При самоподготовке, на которую отводится 2—3 часа в день, студенты могут использовать свои ноутбуки
Что же заставляет молодых людей идти на все эти «мучения», просеиваться сквозь столь мелкое сито? Ведь диплом академии имеет официальный статус только в церковных структурах, но до сих пор не признается государством! Суждение отца Вассиана столь же лаконично, сколь и предсказуемо: «Сюда идут не только за дипломами. Сюда идут прежде всего, чтобы приблизиться к Богу».
…И вот — первый учебный день. В семинарии и академии это 1 сентября, как и у всех остальных студентов России. Но, конечно же, в Лавре этот праздник проходит не так, как в других учебных заведениях.
Сначала поступившие счастливчики собираются в храм, чтобы за Божественной Литургией вознести молитву о даровании терпения и крепости в преодолении всех трудностей и искушений. После Литургии — молебен на начало учебного года, а затем дружная академическая семья во главе с ректором владыкой Евгением отправляется к преподобному Сергию в древний храм Пресвятой Троицы, чтобы вновь испросить благословения на труды у Игумена и Печальника Земли русской. После молебна — Лития у Памятника почившим наставникам. Торжественная часть первого учебного дня проходит по традиции в Большом актовом зале. Ректор поздравляет преподавателей и студентов, обращается с напутственным словом. Заканчивается все праздничным обедом — мирские радости духовному заведению вовсе не чужды.
И начинаются учебные будни.
О них рассказывает проректор по учебной работе заслуженный профессор академии Михаил Степанович Иванов: «Общеобразовательных предметов, вроде химии или математики, в расписании не ищите. Их уже давно нет. После открытия в 1755 году Московского университета общеобразовательные предметы из программы Славяно-греко-латинской академии переместились туда. Мы же сосредоточились на духовном, православном образовании».
1 сентября 2006 года. Молебен у мощей преподобного Сергия Радонежского
В вывешенном в коридоре расписании обозначены дисциплины: философия, история, риторика, богословие, церковное право. Они, в свою очередь, подразделяются на курсы: история — это история и России, и Русской церкви, и поместных православных церквей, и библейская история, и общая церковная. Философию семинаристы тоже изучают как религиозную, так и светскую, однако последнюю — критически, с позиций христианства. Есть место и для изучения других мировых религий, но проректор сам признается, что этот курс носит ознакомительный характер: «Конечно, было бы неплохо, если б наши студенты читали Коран, но у них и на Библию-то нужного времени не хватает». А ведь есть еще и узкоспециальные предметы — литургика (наука о церковном богослужении), правовые основы деятельности прихода... Кроме того, студенты занимаются языками — русским, древнегреческим, латынью, церковнославянским, одним (по выбору) из европейских. Для желающих есть еще факультативы по древнееврейскому, сирийскому, китайскому, корейскому и даже арабскому языкам. Всего выходит около 25—30 «уроков».

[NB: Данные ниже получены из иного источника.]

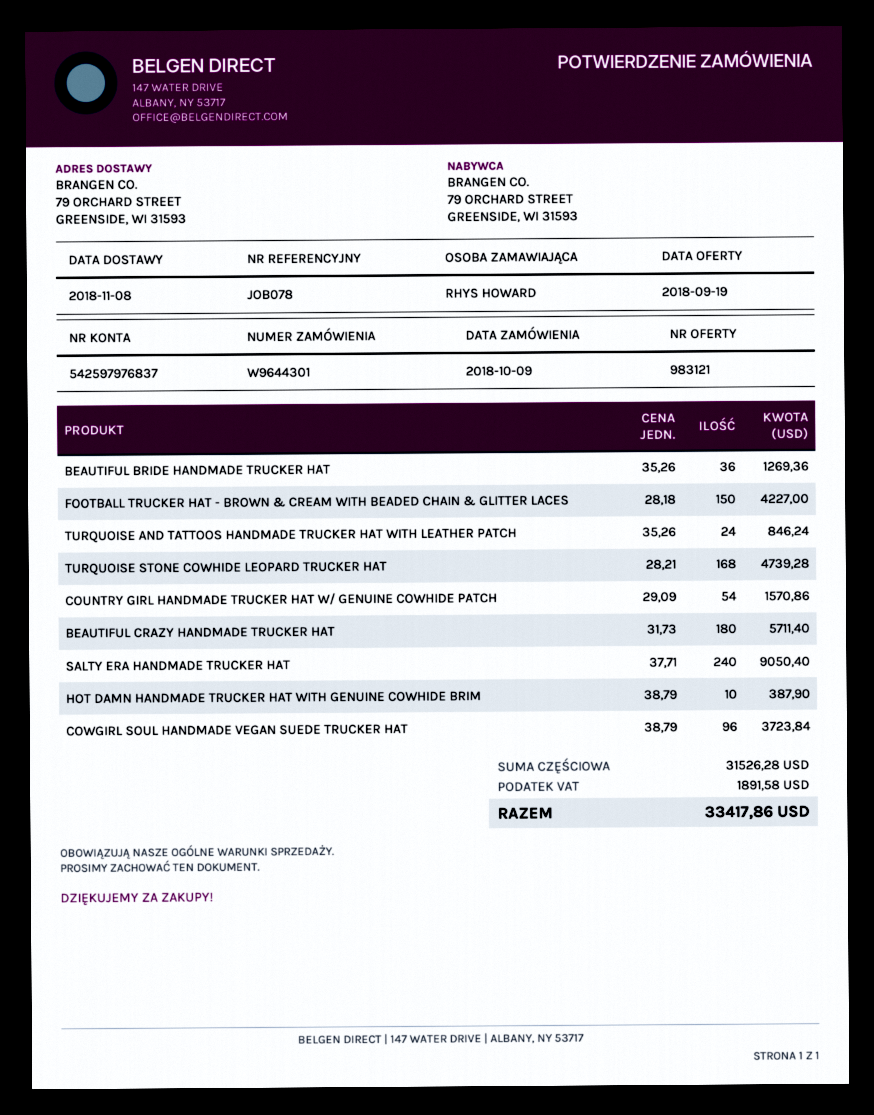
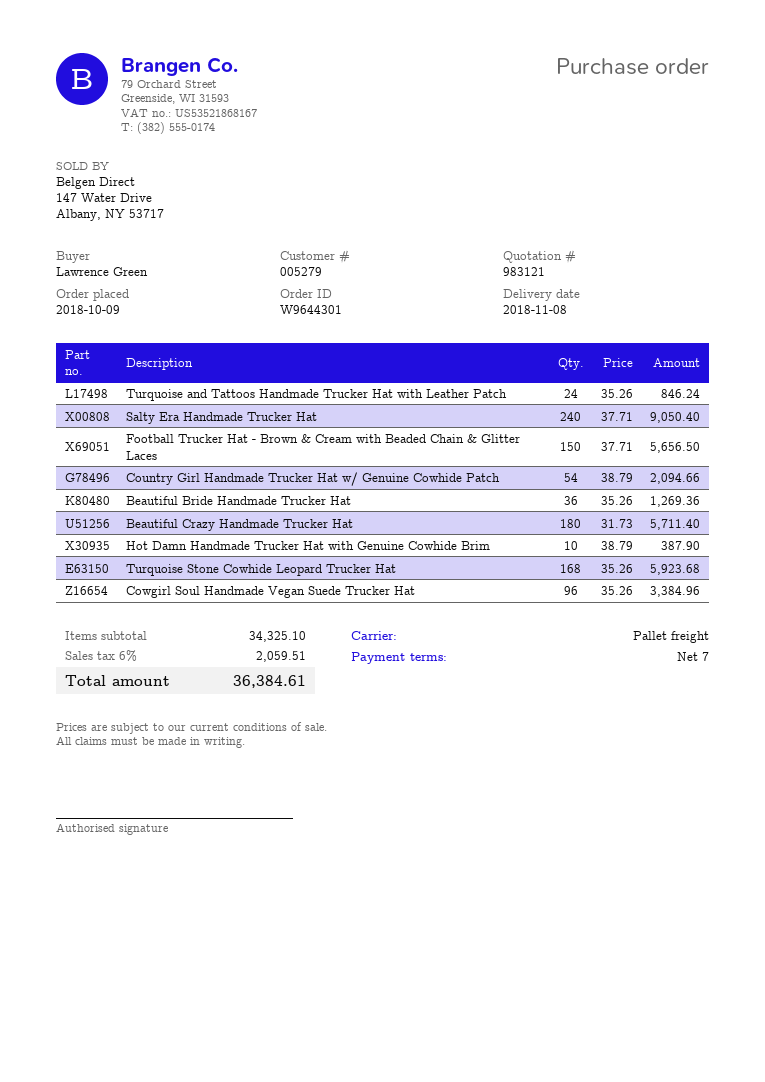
ordered by: RHYS HOWARD -> Lawrence Green
FOOTBALL TRUCKER HAT - BROWN & CREAM WITH BEADED CHAIN & GLITTER LACES: 150 x 28.18 = 4227.00 -> 150 x 37.71 = 5656.50
TURQUOISE STONE COWHIDE LEOPARD TRUCKER HAT: 168 x 28.21 = 4739.28 -> 168 x 35.26 = 5923.68
COUNTRY GIRL HANDMADE TRUCKER HAT W/ GENUINE COWHIDE PATCH: 54 x 29.09 = 1570.86 -> 54 x 38.79 = 2094.66
COWGIRL SOUL HANDMADE VEGAN SUEDE TRUCKER HAT: 96 x 38.79 = 3723.84 -> 96 x 35.26 = 3384.96
subtotal: 31526.28 -> 34325.10
tax: 1891.58 -> 2059.51
total: 33417.86 -> 36384.61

— При таком режиме ваши студенты ведут преимущественно сидячий образ жизни. Не стоит ввести в расписание еще и физкультуру?
— Необязательно, — отвечает Александр, которому мы задали этот вопрос, гуляя по «академгородку». — Многие по собственному желанию ходят заниматься в спортивные клубы и бассейн. Студент как личность должен быть развит всесторонне. Но многие еще и увлекаются психологией. Ведь в пастве священника ожидают люди разные, и к каждому придется подбирать подход. Да и что там — не только к конкретным людям. Неся Слово Божие, батюшка должен быть сам очень дипломатичным и внутренне гибким, воспринимать народные традиции… Вот в русской традиции, например, принято стоять на богослужении. А в Африке, к примеру, тамошние православные (на Черном континенте, как это ни удивительно, они живут не только в Египте , но и в Уганде , и в Сьерра-Леоне , повсюду) сидят в церкви… на корточках. У них это — высшая степень почтения к Богу… А ну как придется нашему выпускнику в Африке служить? Впрочем, мы отвлеклись на этнографию...
По-другому расставляет акценты отец Вассиан: «Учеба — это, без сомнений, важно. Но прежде всего мы должны привить будущим священнослужителям любовь к храму и богослужениям. Поэтому все наши студенты не только непременно участвуют в последних, но и выполняют работу пономарей: прислуживают в церкви, зажигают свечи, готовят кадило, даже звонят в колокола».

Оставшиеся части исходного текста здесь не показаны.